Reproduce the records below exactly, leaving their images out.

--- START ---

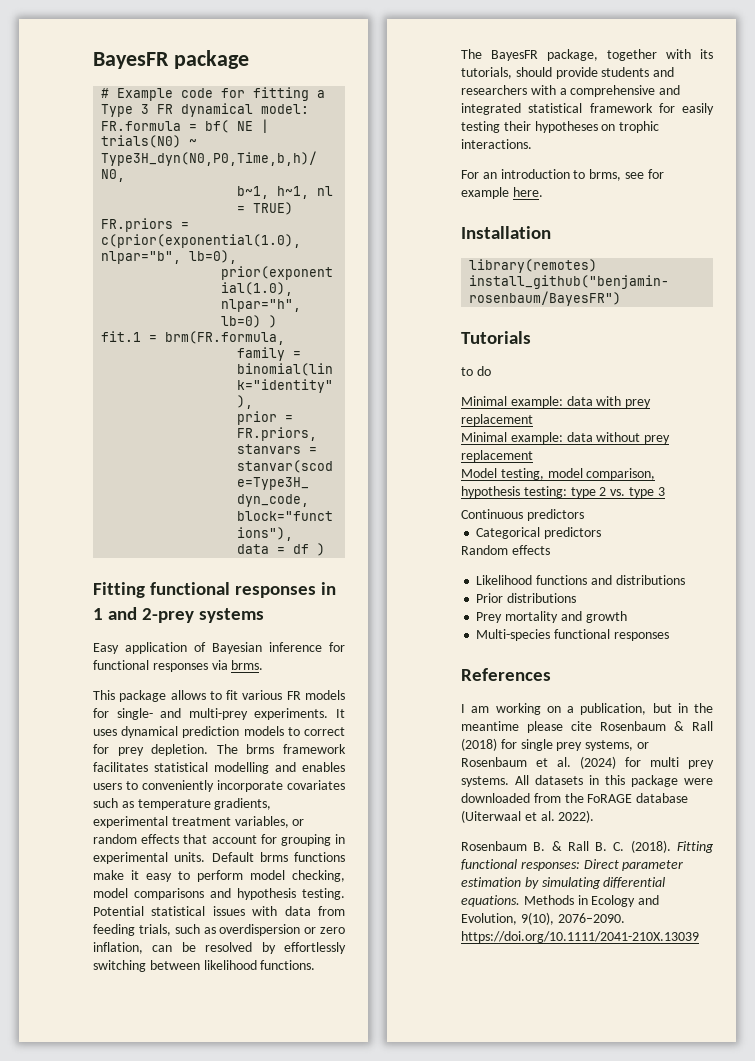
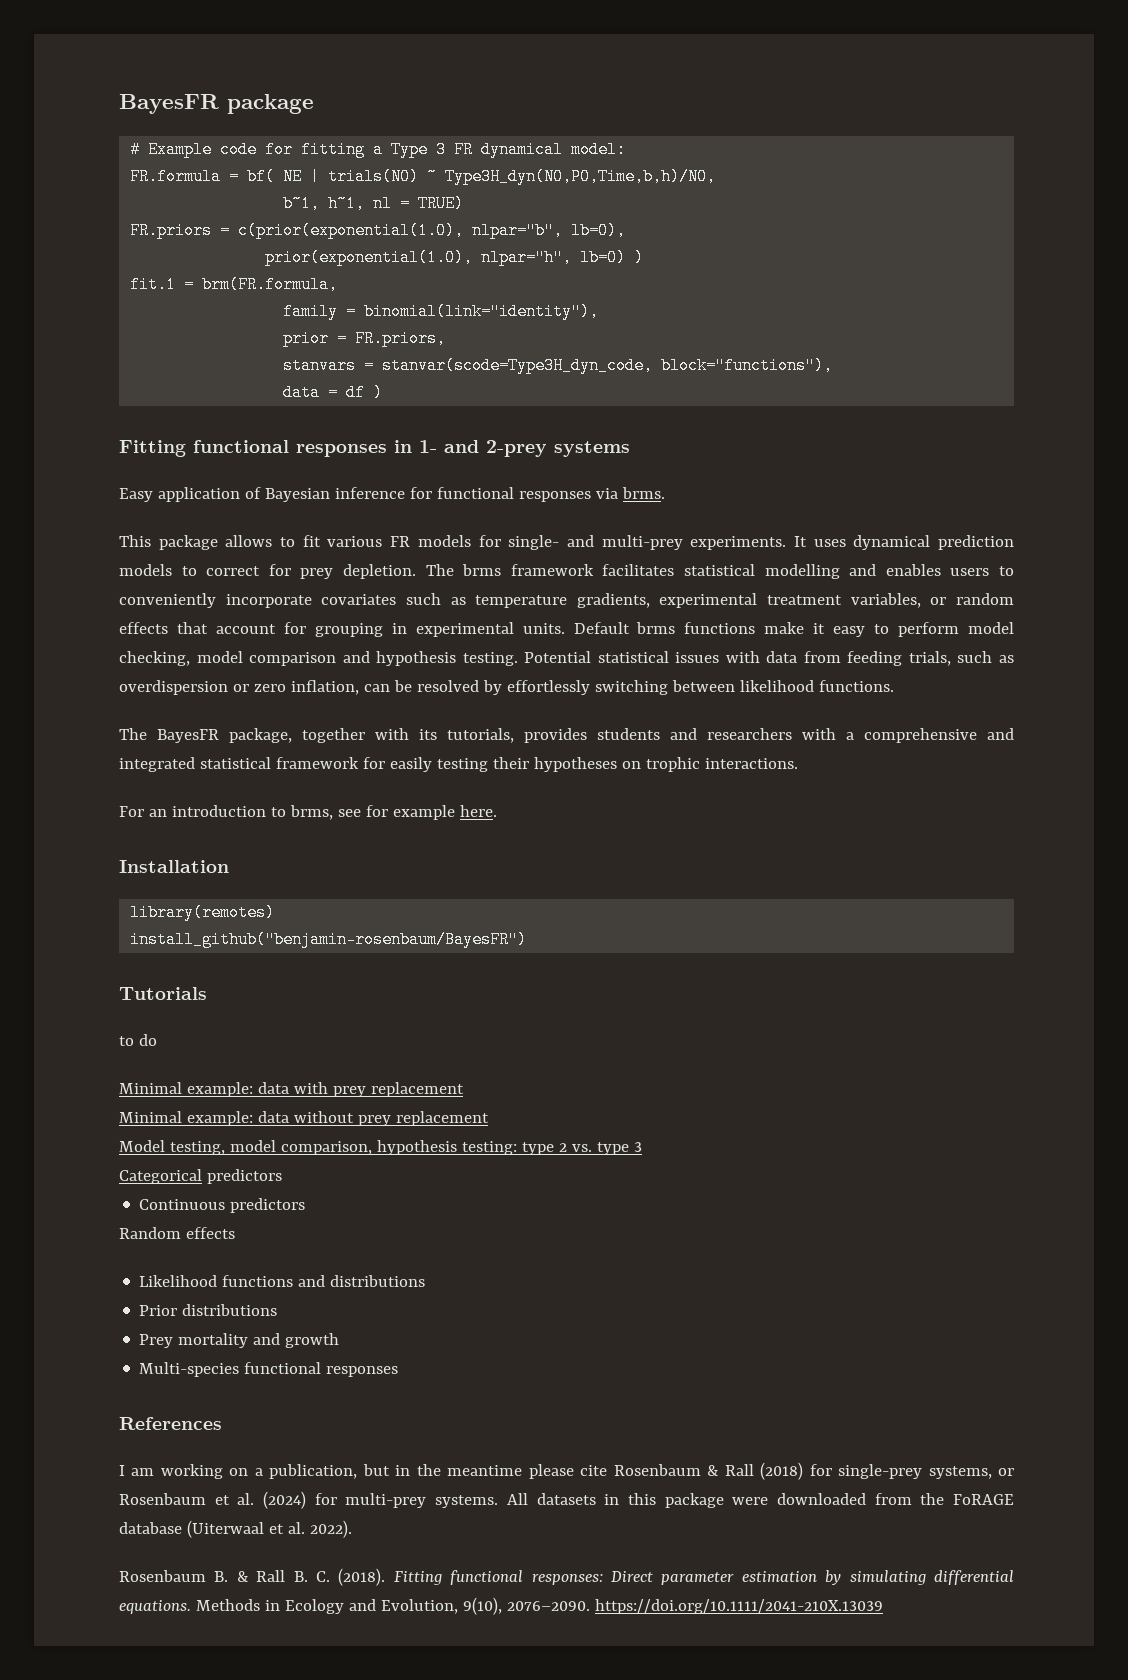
- Fitting functional responses in 1 and 2-prey systems
+ Fitting functional responses in 1- and 2-prey systems
- Default brms functions make it easy to perform model checking, model comparisons and hypothesis testing.
+ Default brms functions make it easy to perform model checking, model comparison and hypothesis testing.
- The BayesFR package, together with its tutorials, should provide students and researchers with a comprehensive and integrated statistical framework for easily testing their hypotheses on trophic interactions.
+ The BayesFR package, together with its tutorials, provides students and researchers with a comprehensive and integrated statistical framework for easily testing their hypotheses on trophic interactions.
+ Categorical predictors
  Continuous predictors
- Categorical predictors
- I am working on a publication, but in the meantime please cite Rosenbaum & Rall (2018) for single prey systems, or Rosenbaum et al. (2024) for multi prey systems.
+ I am working on a publication, but in the meantime please cite Rosenbaum & Rall (2018) for single-prey systems, or Rosenbaum et al. (2024) for multi-prey systems.

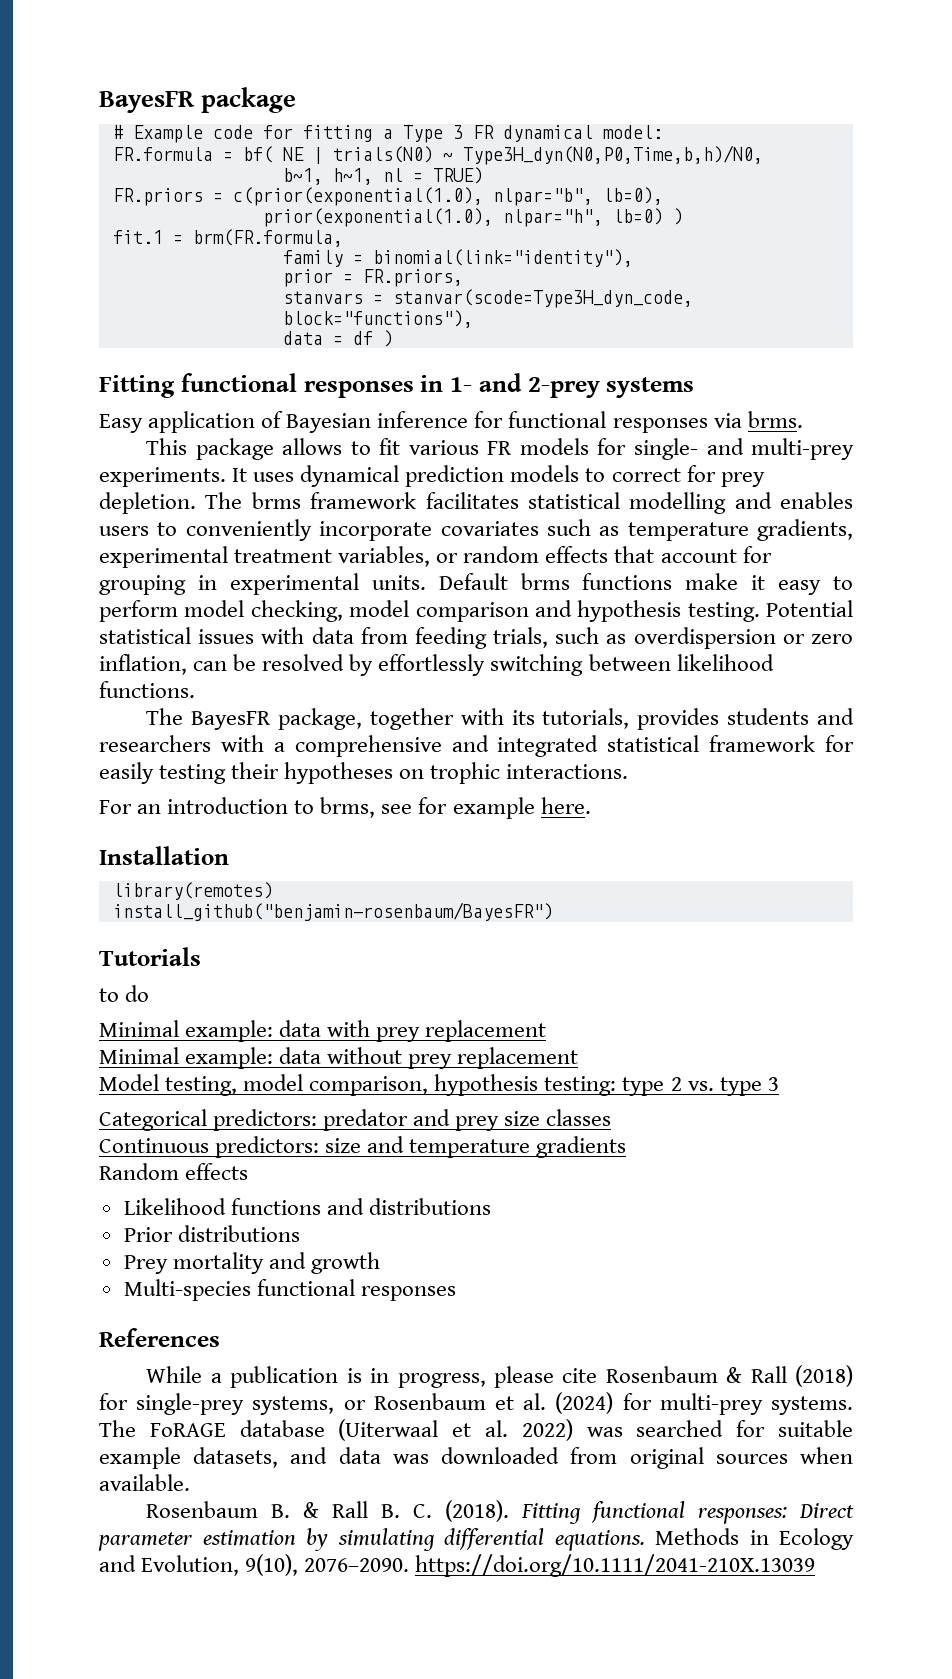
- Categorical predictors
- Continuous predictors
+ Categorical predictors: predator and prey size classes
+ Continuous predictors: size and temperature gradients
- I am working on a publication, but in the meantime please cite Rosenbaum & Rall (2018) for single-prey systems, or Rosenbaum et al. (2024) for multi-prey systems.
+ While a publication is in progress, please cite Rosenbaum & Rall (2018) for single-prey systems, or Rosenbaum et al. (2024) for multi-prey systems.
- All datasets in this package were downloaded from the FoRAGE database (Uiterwaal et al. 2022).
+ The FoRAGE database (Uiterwaal et al. 2022) was searched for suitable example datasets, and data was downloaded from original sources when available.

--- END ---

> _TASK ANSWER_
- Fitting functional responses in 1 and 2-prey systems
+ Fitting functional responses in 1- and 2-prey systems
- Default brms functions make it easy to perform model checking, model comparisons and hypothesis testing.
+ Default brms functions make it easy to perform model checking, model comparison and hypothesis testing.
- The BayesFR package, together with its tutorials, should provide students and researchers with a comprehensive and integrated statistical framework for easily testing their hypotheses on trophic interactions.
+ The BayesFR package, together with its tutorials, provides students and researchers with a comprehensive and integrated statistical framework for easily testing their hypotheses on trophic interactions.
+ Categorical predictors
  Continuous predictors
- Categorical predictors
- I am working on a publication, but in the meantime please cite Rosenbaum & Rall (2018) for single prey systems, or Rosenbaum et al. (2024) for multi prey systems.
+ I am working on a publication, but in the meantime please cite Rosenbaum & Rall (2018) for single-prey systems, or Rosenbaum et al. (2024) for multi-prey systems.

- Categorical predictors
- Continuous predictors
+ Categorical predictors: predator and prey size classes
+ Continuous predictors: size and temperature gradients
- I am working on a publication, but in the meantime please cite Rosenbaum & Rall (2018) for single-prey systems, or Rosenbaum et al. (2024) for multi-prey systems.
+ While a publication is in progress, please cite Rosenbaum & Rall (2018) for single-prey systems, or Rosenbaum et al. (2024) for multi-prey systems.
- All datasets in this package were downloaded from the FoRAGE database (Uiterwaal et al. 2022).
+ The FoRAGE database (Uiterwaal et al. 2022) was searched for suitable example datasets, and data was downloaded from original sources when available.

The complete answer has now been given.